_EXERCISE REQUIREMENTS_:
Repeat all of the data exactly. Leave nothing out.
::: RECORDS FOR THIS TASK
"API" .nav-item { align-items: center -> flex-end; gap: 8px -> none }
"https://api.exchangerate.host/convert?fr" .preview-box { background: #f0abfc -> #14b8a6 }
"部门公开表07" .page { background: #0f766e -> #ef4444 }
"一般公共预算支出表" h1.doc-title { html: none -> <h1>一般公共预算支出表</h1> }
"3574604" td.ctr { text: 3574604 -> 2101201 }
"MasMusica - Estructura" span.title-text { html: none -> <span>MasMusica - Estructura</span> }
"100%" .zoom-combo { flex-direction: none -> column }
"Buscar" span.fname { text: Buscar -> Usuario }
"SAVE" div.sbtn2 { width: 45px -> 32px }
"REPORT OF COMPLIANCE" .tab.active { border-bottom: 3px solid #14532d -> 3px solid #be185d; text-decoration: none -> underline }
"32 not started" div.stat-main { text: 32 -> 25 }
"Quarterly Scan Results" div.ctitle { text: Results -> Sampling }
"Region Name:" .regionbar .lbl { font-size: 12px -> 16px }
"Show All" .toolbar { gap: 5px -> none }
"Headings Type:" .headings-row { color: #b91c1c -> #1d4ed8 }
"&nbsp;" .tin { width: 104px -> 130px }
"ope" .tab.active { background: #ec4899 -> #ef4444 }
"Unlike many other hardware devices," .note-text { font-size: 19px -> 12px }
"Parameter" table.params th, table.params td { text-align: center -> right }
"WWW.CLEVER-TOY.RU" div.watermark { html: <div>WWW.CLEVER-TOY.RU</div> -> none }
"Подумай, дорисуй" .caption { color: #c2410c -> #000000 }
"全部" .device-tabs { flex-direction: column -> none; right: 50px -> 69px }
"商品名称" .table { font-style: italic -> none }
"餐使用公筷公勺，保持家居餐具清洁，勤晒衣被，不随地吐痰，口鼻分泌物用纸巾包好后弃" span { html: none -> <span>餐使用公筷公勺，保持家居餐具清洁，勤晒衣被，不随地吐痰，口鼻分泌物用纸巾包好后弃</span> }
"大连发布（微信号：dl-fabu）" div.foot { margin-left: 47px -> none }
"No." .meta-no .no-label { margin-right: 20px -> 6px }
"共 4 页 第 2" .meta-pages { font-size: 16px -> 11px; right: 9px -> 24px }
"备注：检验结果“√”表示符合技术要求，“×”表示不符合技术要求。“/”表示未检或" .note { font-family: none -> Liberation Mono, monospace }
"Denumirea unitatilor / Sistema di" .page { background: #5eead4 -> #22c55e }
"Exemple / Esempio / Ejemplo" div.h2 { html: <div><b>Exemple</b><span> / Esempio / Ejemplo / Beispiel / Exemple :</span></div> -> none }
::::::
_SOLUTION TO THIS PROBLEM_:
"API" .nav-item { align-items: center -> flex-end; gap: 8px -> none }
"https://api.exchangerate.host/convert?fr" .preview-box { background: #f0abfc -> #14b8a6 }
"部门公开表07" .page { background: #0f766e -> #ef4444 }
"一般公共预算支出表" h1.doc-title { html: none -> <h1>一般公共预算支出表</h1> }
"3574604" td.ctr { text: 3574604 -> 2101201 }
"MasMusica - Estructura" span.title-text { html: none -> <span>MasMusica - Estructura</span> }
"100%" .zoom-combo { flex-direction: none -> column }
"Buscar" span.fname { text: Buscar -> Usuario }
"SAVE" div.sbtn2 { width: 45px -> 32px }
"REPORT OF COMPLIANCE" .tab.active { border-bottom: 3px solid #14532d -> 3px solid #be185d; text-decoration: none -> underline }
"32 not started" div.stat-main { text: 32 -> 25 }
"Quarterly Scan Results" div.ctitle { text: Results -> Sampling }
"Region Name:" .regionbar .lbl { font-size: 12px -> 16px }
"Show All" .toolbar { gap: 5px -> none }
"Headings Type:" .headings-row { color: #b91c1c -> #1d4ed8 }
"&nbsp;" .tin { width: 104px -> 130px }
"ope" .tab.active { background: #ec4899 -> #ef4444 }
"Unlike many other hardware devices," .note-text { font-size: 19px -> 12px }
"Parameter" table.params th, table.params td { text-align: center -> right }
"WWW.CLEVER-TOY.RU" div.watermark { html: <div>WWW.CLEVER-TOY.RU</div> -> none }
"Подумай, дорисуй" .caption { color: #c2410c -> #000000 }
"全部" .device-tabs { flex-direction: column -> none; right: 50px -> 69px }
"商品名称" .table { font-style: italic -> none }
"餐使用公筷公勺，保持家居餐具清洁，勤晒衣被，不随地吐痰，口鼻分泌物用纸巾包好后弃" span { html: none -> <span>餐使用公筷公勺，保持家居餐具清洁，勤晒衣被，不随地吐痰，口鼻分泌物用纸巾包好后弃</span> }
"大连发布（微信号：dl-fabu）" div.foot { margin-left: 47px -> none }
"No." .meta-no .no-label { margin-right: 20px -> 6px }
"共 4 页 第 2" .meta-pages { font-size: 16px -> 11px; right: 9px -> 24px }
"备注：检验结果“√”表示符合技术要求，“×”表示不符合技术要求。“/”表示未检或" .note { font-family: none -> Liberation Mono, monospace }
"Denumirea unitatilor / Sistema di" .page { background: #5eead4 -> #22c55e }
"Exemple / Esempio / Ejemplo" div.h2 { html: <div><b>Exemple</b><span> / Esempio / Ejemplo / Beispiel / Exemple :</span></div> -> none }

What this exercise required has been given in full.